Integrated Nutrient Management (INM) is a holistic approach to nutrient management that combines various sources of nutrients to optimize plant growth, reduce nutrient losses, and improve soil health. The objective of INM is to provide the crop with the required nutrients in the right quantity, at the right time, and in the right form, while minimizing the environmental impact of nutrient use.

INM involves the use of organic and inorganic fertilizers, soil amendments, crop residues, and green manures to maintain soil fertility and improve nutrient use efficiency. The specific strategies used in INM may vary depending on the crop, soil type, and environmental conditions.
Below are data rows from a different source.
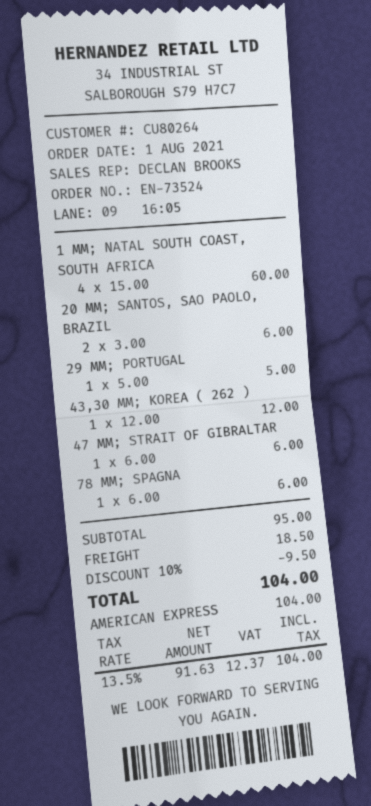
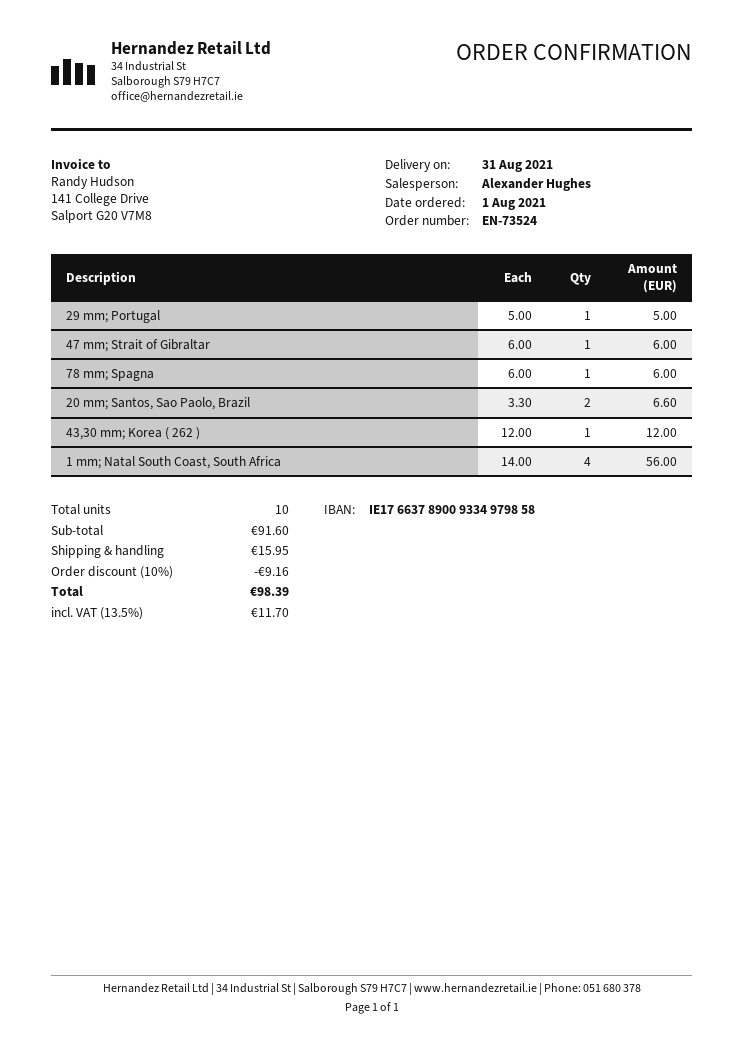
sales rep: DECLAN BROOKS -> Alexander Hughes
1 MM; NATAL SOUTH COAST, SOUTH AFRICA: 4 x 15.00 = 60.00 -> 4 x 14.00 = 56.00
20 MM; SANTOS, SAO PAOLO, BRAZIL: 2 x 3.00 = 6.00 -> 2 x 3.30 = 6.60
subtotal: 95.00 -> 91.60
discount: 10% = 9.50 -> 10% = 9.16
shipping: 18.50 -> 15.95
tax: 13.5% = 12.37 -> 13.5% = 11.70
total: 104.00 -> 98.39

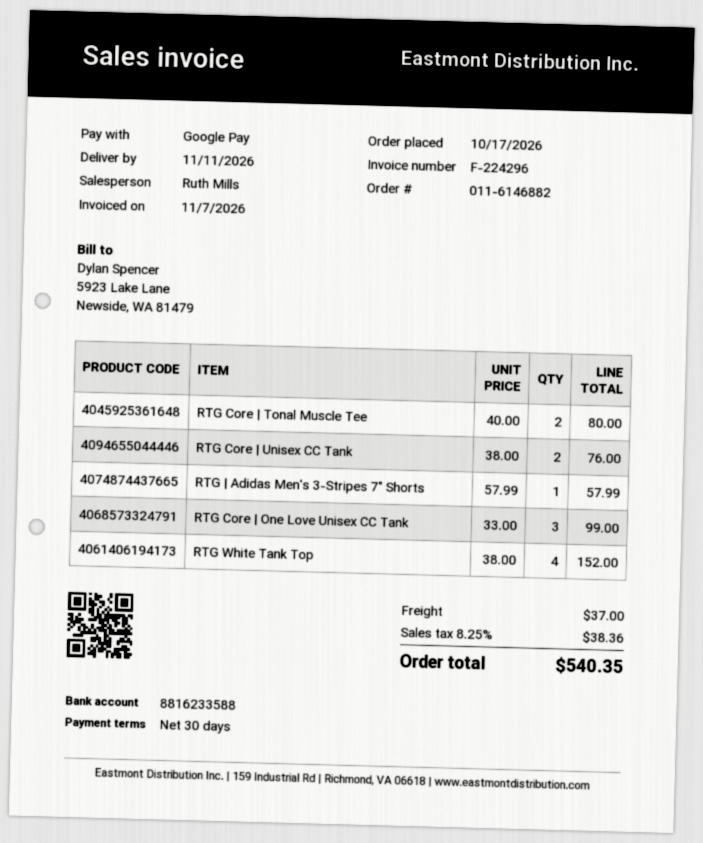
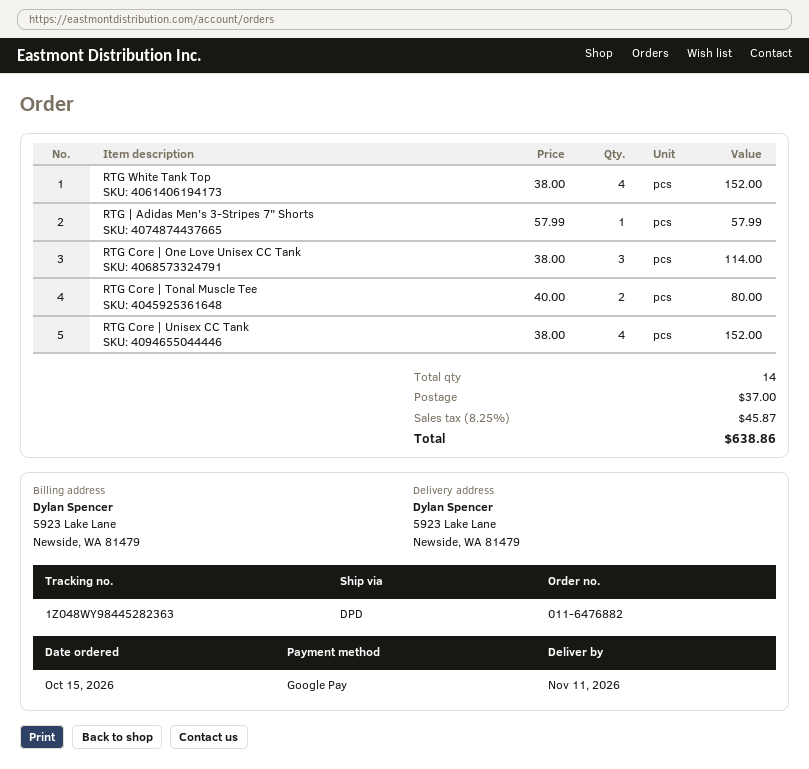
order number: 011-6146882 -> 011-6476882
order date: 2026-10-17 -> 2026-10-15
RTG Core | Unisex CC Tank: 2 x 38.00 = 76.00 -> 4 x 38.00 = 152.00
RTG Core | One Love Unisex CC Tank: 3 x 33.00 = 99.00 -> 3 x 38.00 = 114.00
tax: 8.25% = 38.36 -> 8.25% = 45.87
total: 540.35 -> 638.86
The key components of INM include:

  1. Soil Testing: Soil testing is the first step in INM. It helps to determine the nutrient status of the soil and the fertilizer requirements of the crop. Soil testing also helps to identify nutrient deficiencies, pH imbalances, and other soil-related issues that may affect crop growth and yield.
  2. Organic Amendments: Organic amendments, such as compost, animal manure, and crop residues, are valuable sources of nutrients and organic matter. These materials can improve soil structure, water-holding capacity, and nutrient availability.
  3. Inorganic Fertilizers: Inorganic fertilizers are a concentrated source of essential plant nutrients, such as nitrogen, phosphorus, and potassium. These fertilizers can be used to supplement the nutrient supply from organic amendments and to meet the crop's immediate nutrient needs.
  4. Crop Rotation: Crop rotation is a technique used to break pest and disease cycles, improve soil health, and maintain soil fertility. It involves growing different crops in a sequence on the same land, each with different nutrient requirements and effects on soil health.
  5. Green Manuring: Green manuring involves growing cover crops, such as legumes, that are plowed under to add organic matter and nitrogen to the soil. This technique can improve soil structure, water-holding capacity, and nutrient availability.
  6. Precision Farming: Precision farming techniques, such as variable-rate fertilization, can be used to apply fertilizers in the right quantity and at the right time, based on the crop's nutrient needs and soil nutrient supply.

Overall, INM is an effective approach to nutrient management that can improve crop yield, soil health, and environmental sustainability. By integrating different sources of nutrients and adopting sustainable practices, INM can help farmers to optimize nutrient use efficiency and reduce the risk of nutrient losses to the environment.